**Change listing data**

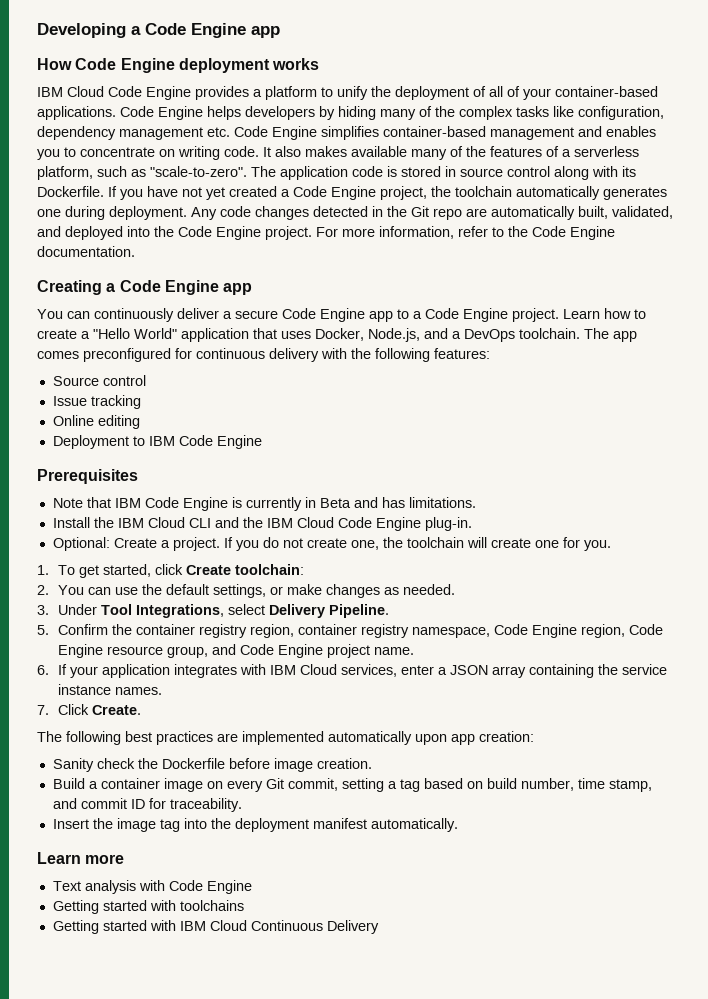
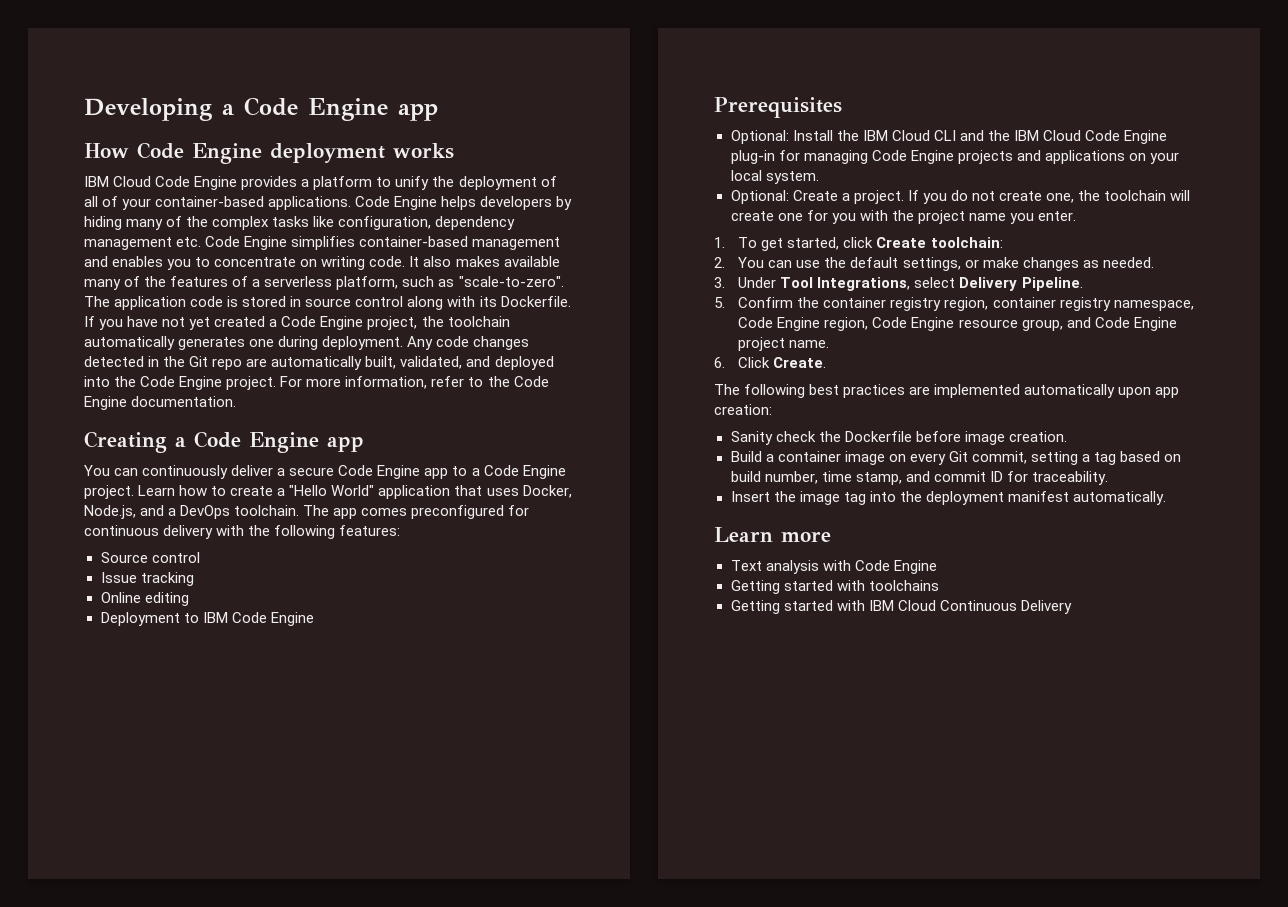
[52,497,476,511] Note that IBM Code Engine is currently in Beta and has limitations. // -> [730,130,789,144] Optional:
[424,517,472,531] plug-in. -> [730,150,1179,164] [730,170,819,184] plug-in for managing Code Engine projects and applications on your local system.
[583,540,611,551] you. -> [831,210,1076,224] you with the project name you enter.
[58,664,668,678] [58,684,163,695] [37,705,49,715] If your application integrates with IBM Cloud services, enter a JSON array containing the service instance names. // 7. -> (725, 362) none

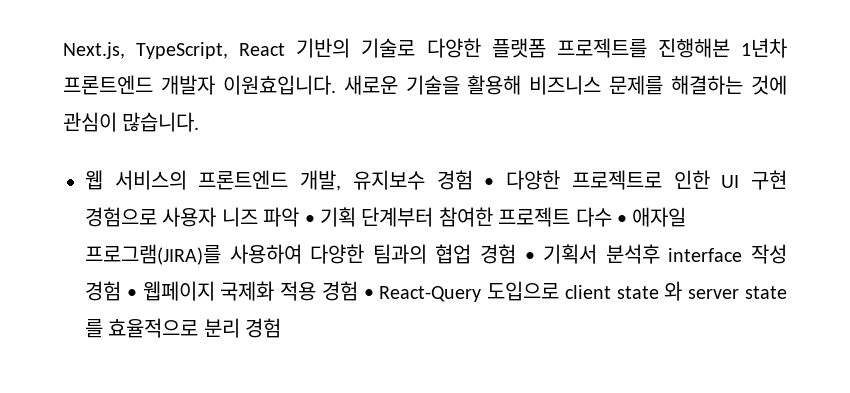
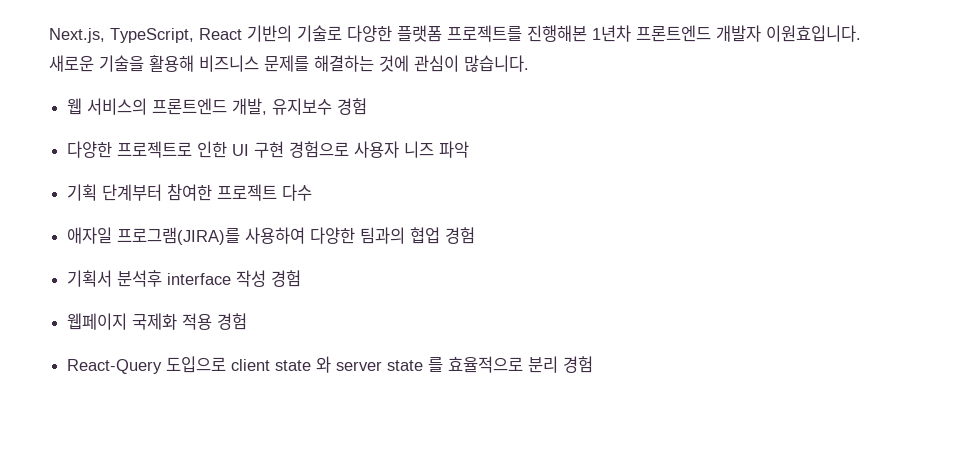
[484,178,495,188] • -> (368, 106) //
[304,215,315,225] • -> (470, 149) //
[616,215,627,225] • -> (313, 192) //
[524,252,535,262] • -> (476, 235) //
[126,289,137,299] • -> (302, 278) //
[363,289,374,299] • -> (248, 321) //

**TASK**
Beginning with the line that contains "[484,178,495,188] • -> (368, 106) //", repeat every line through the end of the records and nothing more.

**RESPONSE TO THIS EXERCISE**
[484,178,495,188] • -> (368, 106) //
[304,215,315,225] • -> (470, 149) //
[616,215,627,225] • -> (313, 192) //
[524,252,535,262] • -> (476, 235) //
[126,289,137,299] • -> (302, 278) //
[363,289,374,299] • -> (248, 321) //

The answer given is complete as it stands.